++++ Data provided
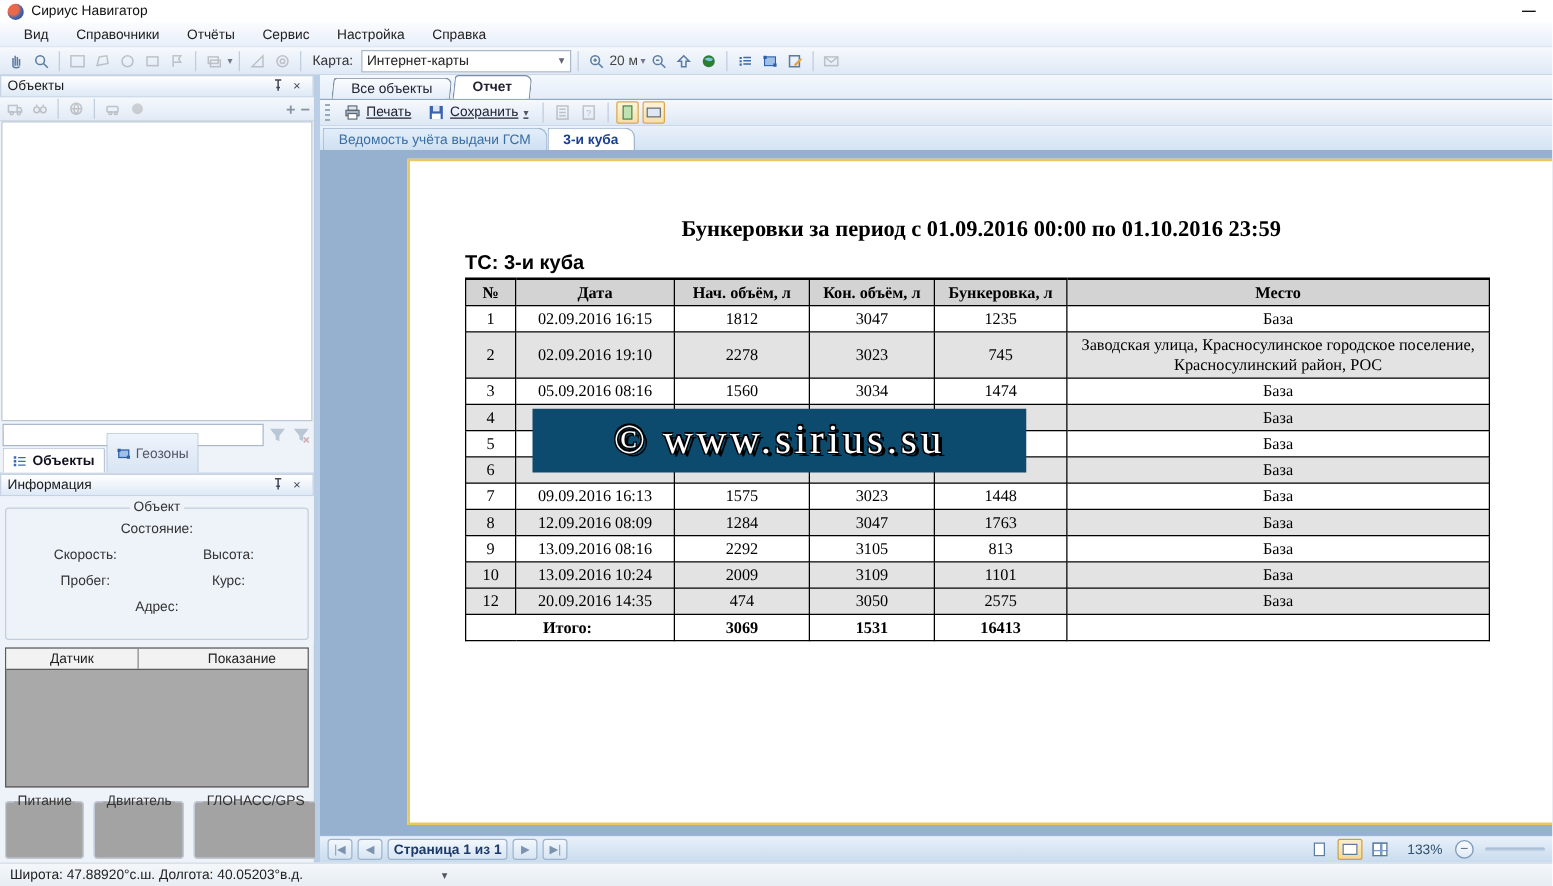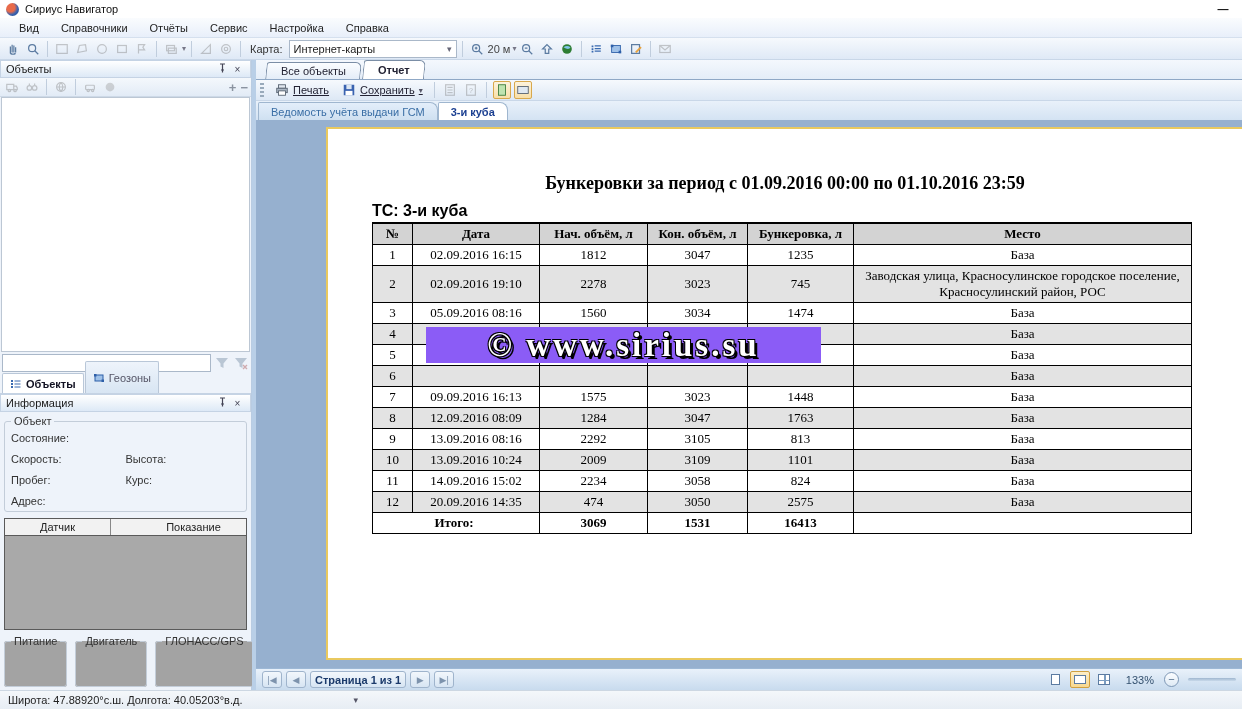--- a/index.html
+++ b/index.html
@@ -46,21 +46,21 @@
   .obj-list { flex:1; background:#fff; border:1px solid #bcc7d4; margin:0 1px; min-height:0; }
   .search-row { height:22px; display:flex; align-items:center; padding:2px 2px; gap:3px; }
   .search-input { flex:1; height:18px; border:1px solid #aab8c9; background:#fff; padding:0 4px; font-family:inherit; font-size:11px; }
   .funnel { width:16px; height:16px; opacity:.45; }
   .lp-tabs { height:20px; display:flex; align-items:flex-end; padding-left:2px; gap:1px; border-bottom:1px solid #c5d3e4; }
   .lp-tab { height:32px; display:flex; align-items:center; gap:4px; padding:0 7px; border:1px solid #b9c7d8; border-bottom:none; background:linear-gradient(#eef4fb,#d8e5f3); color:#556; border-radius:2px 2px 0 0; }
   .lp-tab.active { background:#fff; color:#112; height:20px; font-weight:bold; }
   .tab-ic { width:12px; height:12px; }
 
   .info-body { background:#eef3fa; padding:3px 4px 2px 4px; }
-  fieldset { border:1px solid #c3cdd9; border-radius:3px; color:#333; padding:3px 6px 4px 6px; }
+  fieldset { border:1px solid #c3cdd9; border-radius:3px; color:#333; padding:3px 6px 19px 6px;text-align:center; }
   legend { padding:0 3px; color:#333; font-size:11px; }
   .fld-grid { display:grid; grid-template-columns:1fr 1fr; row-gap:9px; padding-top:2px; }
   .fld-grid .full { grid-column:1 / span 2; }
 
   .sensor-wrap { margin:4px 4px 0 4px; border:1px solid #5a5a5a; background:#a9a9a9; height:112px; display:flex; flex-direction:column; }
   .sensor-head { display:flex; background:#f2f2f2; border-bottom:1px solid #5a5a5a; }
   .sensor-head .sh { flex:1; text-align:center; padding:2px 0; color:#222; }
   .sensor-head .sh + .sh { border-left:1px solid #888;padding-left:30px; }
   .sensor-body { flex:1; }
 
@@ -90,22 +90,22 @@
   .page { position:absolute; left:70px; top:7px; right:0; bottom:8px; background:#fff; border:2px solid #e9c95f; border-right:none; font-family:"Liberation Serif","DejaVu Serif",serif; }
   .rep-title { text-align:center; margin-top:44px; font-size:18px; font-weight:bold; color:#000; }
   .rep-sub { margin:8px 0 2px 44px; font-family:"Liberation Sans","DejaVu Sans",sans-serif; font-weight:bold; font-size:16px; color:#000; }
   .rep-table { border-collapse:collapse; margin-left:44px; margin-top:2px; table-layout:fixed; width:819px; font-size:13px; color:#000; }
   .rep-table th, .rep-table td { border:1px solid #000; padding:2px 4px; text-align:center; }
   .rep-table thead th { background:#d3d3d3; font-weight:bold; border-top:2px solid #000; }
   .rep-table tr.even td { background:#e3e3e3; }
   .rep-table .c0{width:40px} .c1{width:127px} .c2{width:108px} .c3{width:100px} .c4{width:106px} .c5{width:338px}
   .rep-table tfoot td { font-weight:bold; }
   .rep-table tfoot .tot-label { text-align:center; padding-right:8px;margin-top:24px; }
-  .watermark { position:absolute; left:98px; top:198px; width:395px; height:36px; background:#8b5cf6; display:flex; align-items:center; justify-content:center;
-    font-family:"Liberation Serif","DejaVu Serif",serif; font-weight:bold; font-size:33px; letter-spacing:3px; color:#fff;
+  .watermark { position:absolute; left:98px; top:198px; width:395px; height:51px; background:#0c4a6e; display:flex; align-items:center; justify-content:center;
+    font-family:"Liberation Serif","DejaVu Serif",serif; font-weight:normal; font-size:33px; letter-spacing:3px; color:#fff;
     text-shadow:-1px -1px 0 #000, 1px -1px 0 #000, -1px 1px 0 #000, 1px 1px 0 #000, 3px 3px 0 #000; white-space:nowrap; }
 
   
   .pagerbar { height:22px; background:linear-gradient(#e9f1fa,#c8dbee); border-top:1px solid #9db8d6; display:flex; align-items:center; padding:0 6px; gap:4px; flex:0 0 auto; }
   .pg-btn { min-width:20px; height:17px; display:flex; align-items:center; justify-content:center; border:1px solid #9fb4cc; border-radius:3px; background:linear-gradient(#f2f7fc,#d7e5f3); color:#7d93ad; font-size:9px; padding:0 4px; }
   .pg-page { color:#1b3a6b; font-size:11px; font-weight:bold; }
   .pg-sp { flex:1; }
   .view-btn { width:20px; height:17px; display:flex; align-items:center; justify-content:center; border:1px solid transparent; border-radius:2px; }
   .view-btn.on { background:linear-gradient(#fdeec9,#f7d88f); border-color:#d0a040; }
   .mini-page { width:9px; height:11px; background:#fff; border:1px solid #5b7ba1; }
@@ -555,28 +555,20 @@
                   <td>База</td>
                 </tr>
                 <tr class="even">
                   <td>10</td>
                   <td>13.09.2016 10:24</td>
                   <td>2009</td>
                   <td>3109</td>
                   <td>1101</td>
                   <td>База</td>
                 </tr>
-                <tr class="odd">
-                  <td>11</td>
-                  <td>14.09.2016 15:02</td>
-                  <td>2234</td>
-                  <td>3058</td>
-                  <td>824</td>
-                  <td>База</td>
-                </tr>
                 <tr class="even">
                   <td>12</td>
                   <td>20.09.2016 14:35</td>
                   <td>474</td>
                   <td>3050</td>
                   <td>2575</td>
                   <td>База</td>
                 </tr>
               </tbody>
             <tfoot>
++++++++
■ **What to work on**:
Would you please repeat exactly the lines above, starting at the line with "border-top:1px solid #9db8d6;" and stopping at the line with "min-width:20px; height:17px; display:flex;", both included?

■ **Answer space**:
   .pagerbar { height:22px; background:linear-gradient(#e9f1fa,#c8dbee); border-top:1px solid #9db8d6; display:flex; align-items:center; padding:0 6px; gap:4px; flex:0 0 auto; }
   .pg-btn { min-width:20px; height:17px; display:flex; align-items:center; justify-content:center; border:1px solid #9fb4cc; border-radius:3px; background:linear-gradient(#f2f7fc,#d7e5f3); color:#7d93ad; font-size:9px; padding:0 4px; }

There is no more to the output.